The theme of the conference was “The Power of Luxury Redefined,” paralleling the theme of the exhibit entitled “The Flipside,” an exploration of “Radical Luxury” at the Old Selfridges Hotel. The conference started for a lucky few, present company included, with an evening at the exhibit just prior to its conclusion. The multisensory exhibition showcased installations by a diverse group of creatives, ranging from Google, Gareth Pugh, Louis Vuitton and world-class bartender Ryan Chetiyawardana, aka “Mr. Lyan”. The installations ranged from the luxury of highly personalized moments – Mr. Lyan recommending a custom crafted cocktail based on personality traits – to the idea of scarcity as luxury – Byredo looked at a future where water becomes a precious element. This latter installation was foreshadowed by the final discussion of the conference. Each installation was thought provoking, and the range of perspectives gave a wide point of view into the idea of luxury.

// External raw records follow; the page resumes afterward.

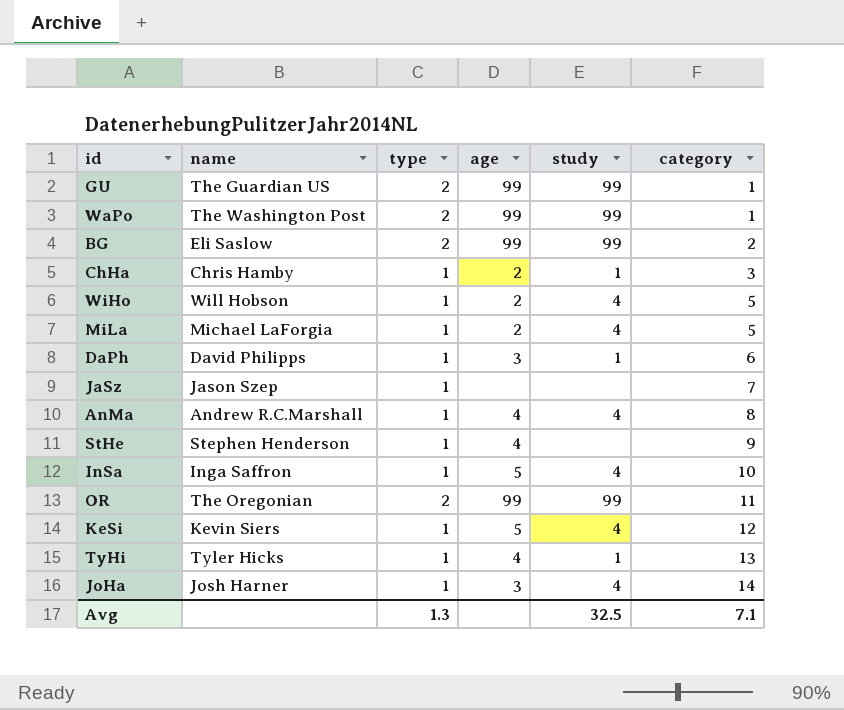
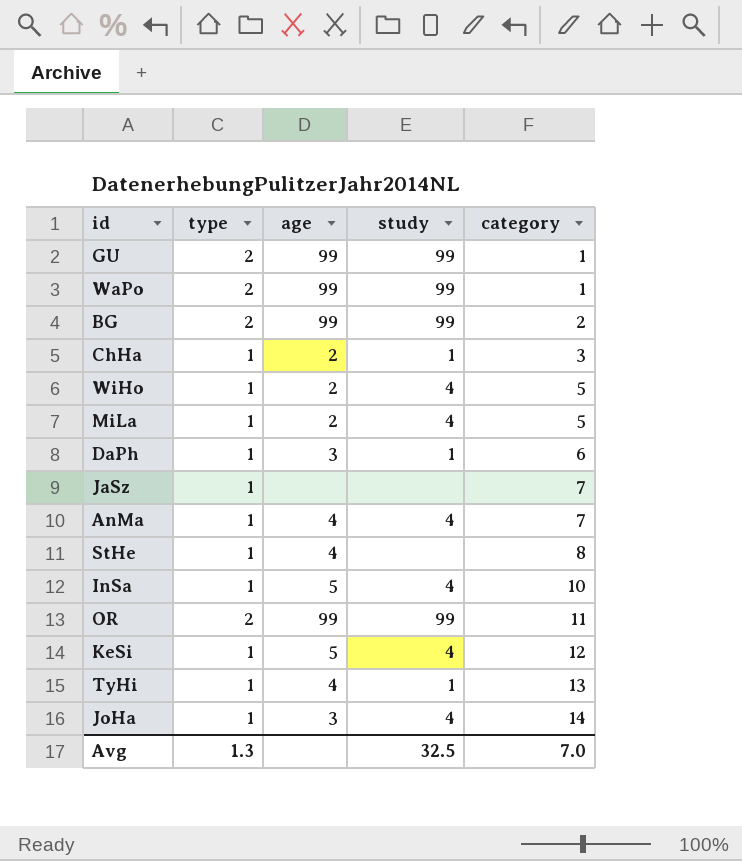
column name | position: 2 -> none
AnMa | category: 8 -> 7
StHe | category: 9 -> 8
Avg | category: 7.1 -> 7.0

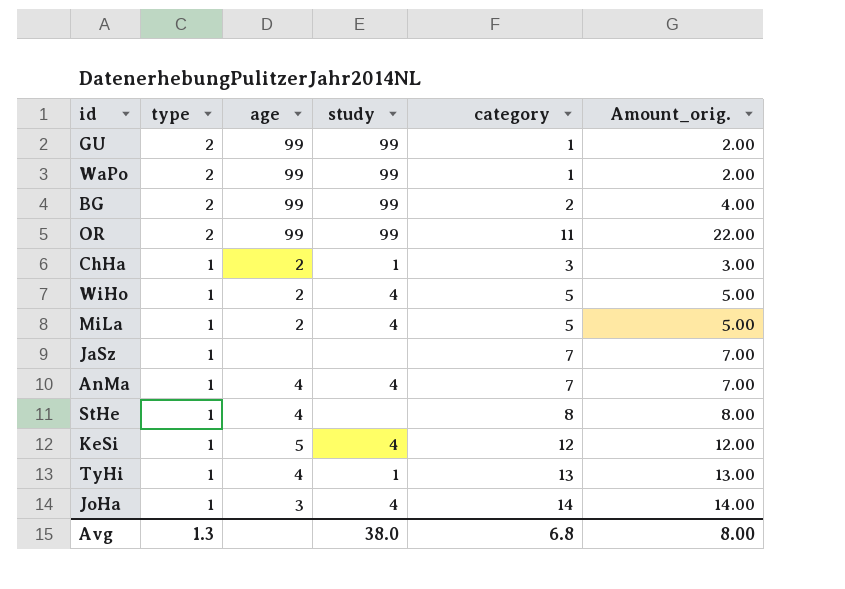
row order: category ascending -> type descending
column Amount_orig. | formula: none -> [type] * [category]
row DaPh: 1 | 3 | 1 | 6 -> none
row InSa: 1 | 5 | 4 | 10 -> none
Avg | study: 32.5 -> 38.0
Avg | category: 7.0 -> 6.8

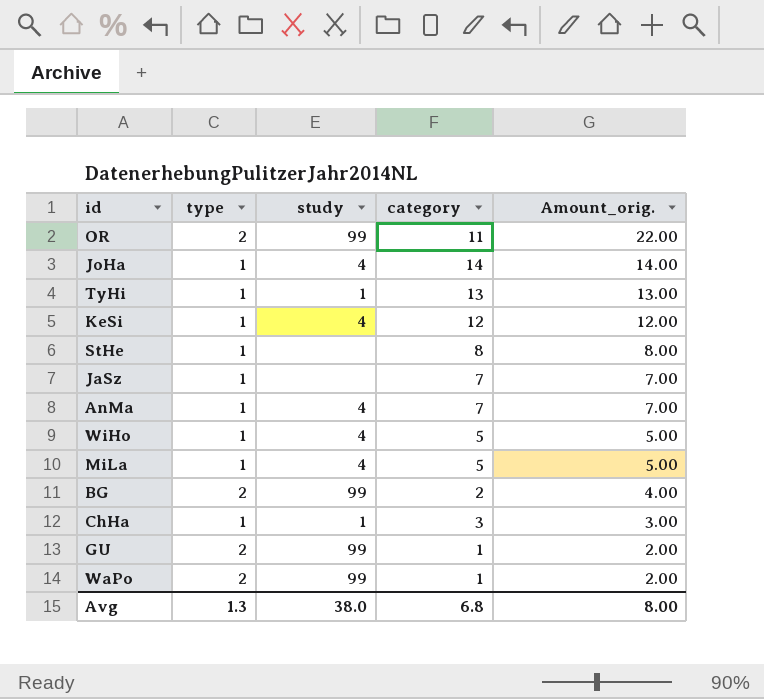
row order: type descending -> Amount_orig. descending
column age | position: 3 -> none

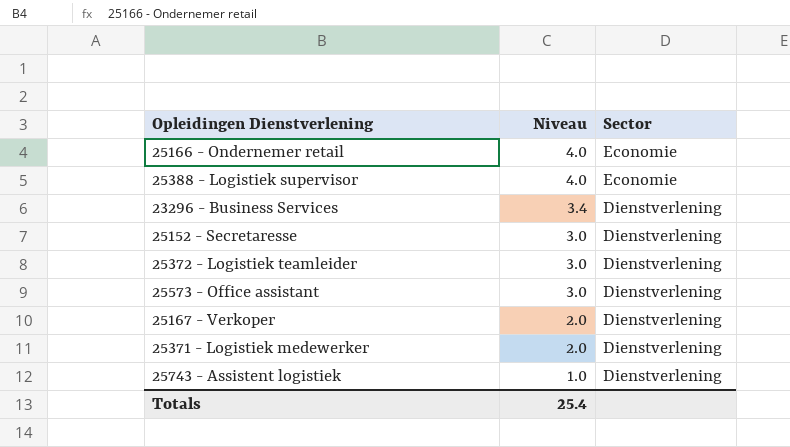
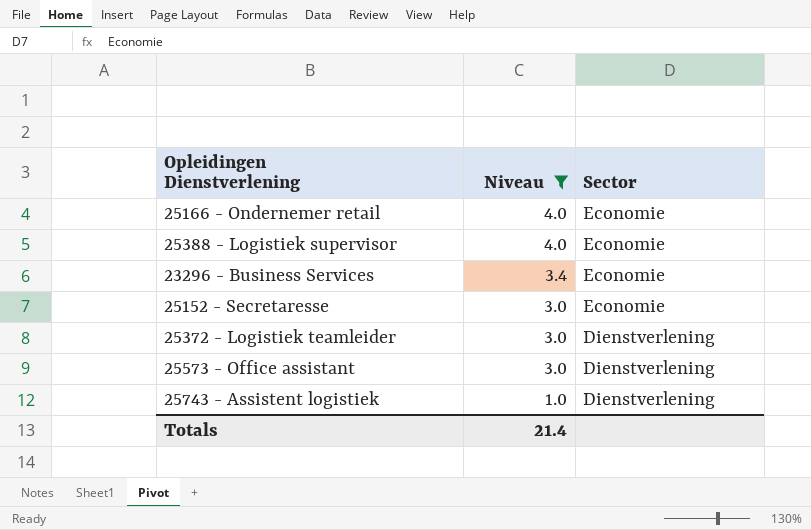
filter: none -> Niveau != 2.0
23296 - Business Services | Sector: Dienstverlening -> Economie
25152 - Secretaresse | Sector: Dienstverlening -> Economie
Totals | Niveau: 25.4 -> 21.4

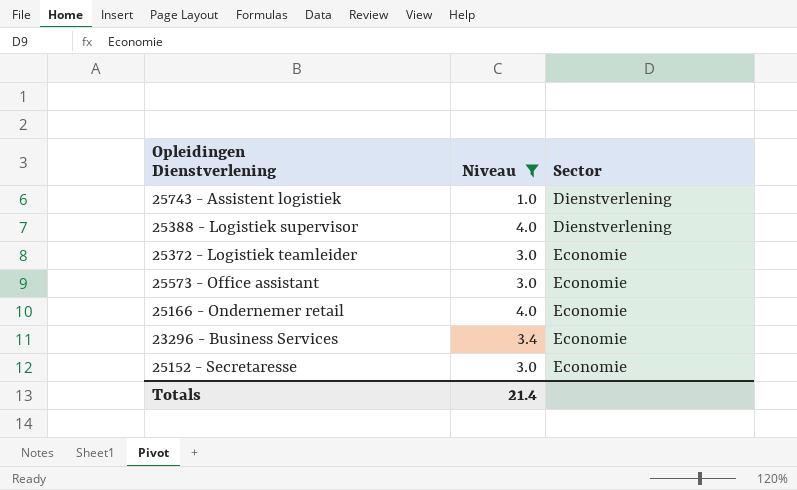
row order: Niveau descending -> Sector ascending
25388 - Logistiek supervisor | Sector: Economie -> Dienstverlening
25372 - Logistiek teamleider | Sector: Dienstverlening -> Economie
25573 - Office assistant | Sector: Dienstverlening -> Economie

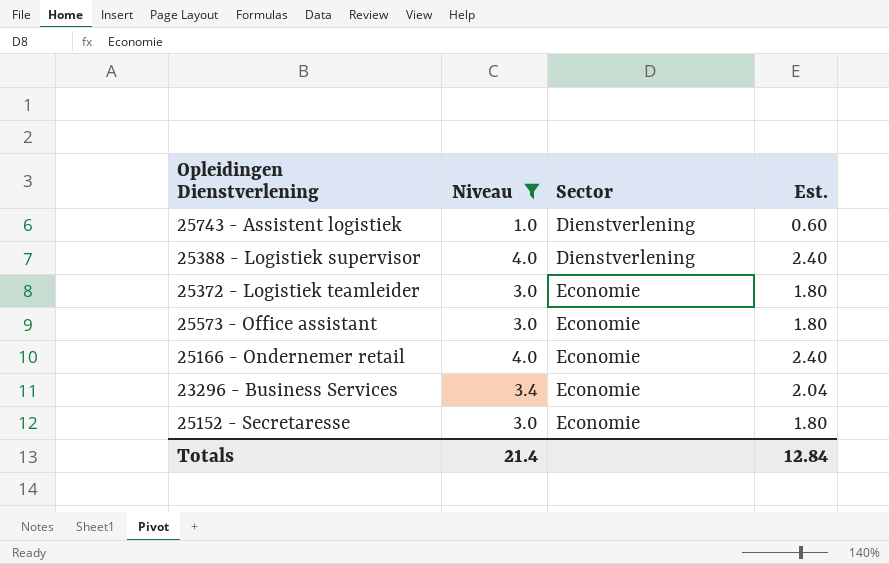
column Est. | formula: none -> [Niveau] * 0.6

The conference kicked off on Thursday morning with a stage-setting greeting by the Deputy Mayor of London for Business, Rajesh Agrawal, and a warm welcome to London by Selfridges’ Managing Director Anne Pitcher. The first session, entitled “Luxury at all Levels,” encompassed two widely diverse talks. The initial presentation was entitled “Luxury in Literature,” given by Ms. Ella Berthoud, a bibliotherapist at The School of Life, U.K. Her presentation seemed to be an outgrowth of The Flipside exhibit, wherein she examined how one can live a life of luxury vicariously through books and the characters within. I learned a new term during the presentation: sybarite (a person devoted to luxury and pleasure). The examples given glimpsed “the flipside” of the story lines:

  • Homer’s “Odyssey”: the indulgences of the Lotus Eaters.
  • Shakespeare’s “Anthony and Cleopatra”: the power to choose and determine one’s fate.
  • Huxley’s “Brave New World”: the privilege of individualism.
  • And from “A Gentleman in Moscow”: the luxury of freedom.

Following this creative view for describing luxury, Tammy Smulders, President of Vice Fashion & Luxury Group, U.K., shared ideas around exploring personal identity through an individual’s style. She espoused views on the paradigm that, in the past, it was about “what I have,” but how in the future (which seems to be now), it will be about “what I am.” Further to this point, brands will become the vehicle for personal expression, and stores in turn, will become the cultural embassies for the brands. She went on to say that until recently, a brand’s history was its strength; it’s not its values that will garner loyalty and prove worthiness.

The second session focused on communication, for both internal and external messaging. Steve Hatch, Facebook’s Vice President Northern Europe, talked about “Success in the Age of Acceleration.” His message was that companies must focus on people to succeed, not on technology. Steve Woodward, President and Chief Merchant at Crate & Barrel, challenged the executives in the audience to know the foundation of who and what their businesses are, and to stay true to the company mission. In Crate & Barrel’s case, it’s to bring joy through what they do. He shared how Crate & Barrel is rigorous about consistency. He also shared insights to how they are evolving: they have moved from “knowing all” to “having a lot to learn,” and aren’t focused on being the biggest, but the best — and how they have created a culture of “yes.” With the regard to the last point, Woodward shared that rulebooks tend to be about saying “no,” and that Crate & Barrel has cultivated an environment of creativity, where experimentation is encouraged. It was here that I rejoiced – finally, someone was talking about a culture of innovation, and not just iteration disguised as innovation.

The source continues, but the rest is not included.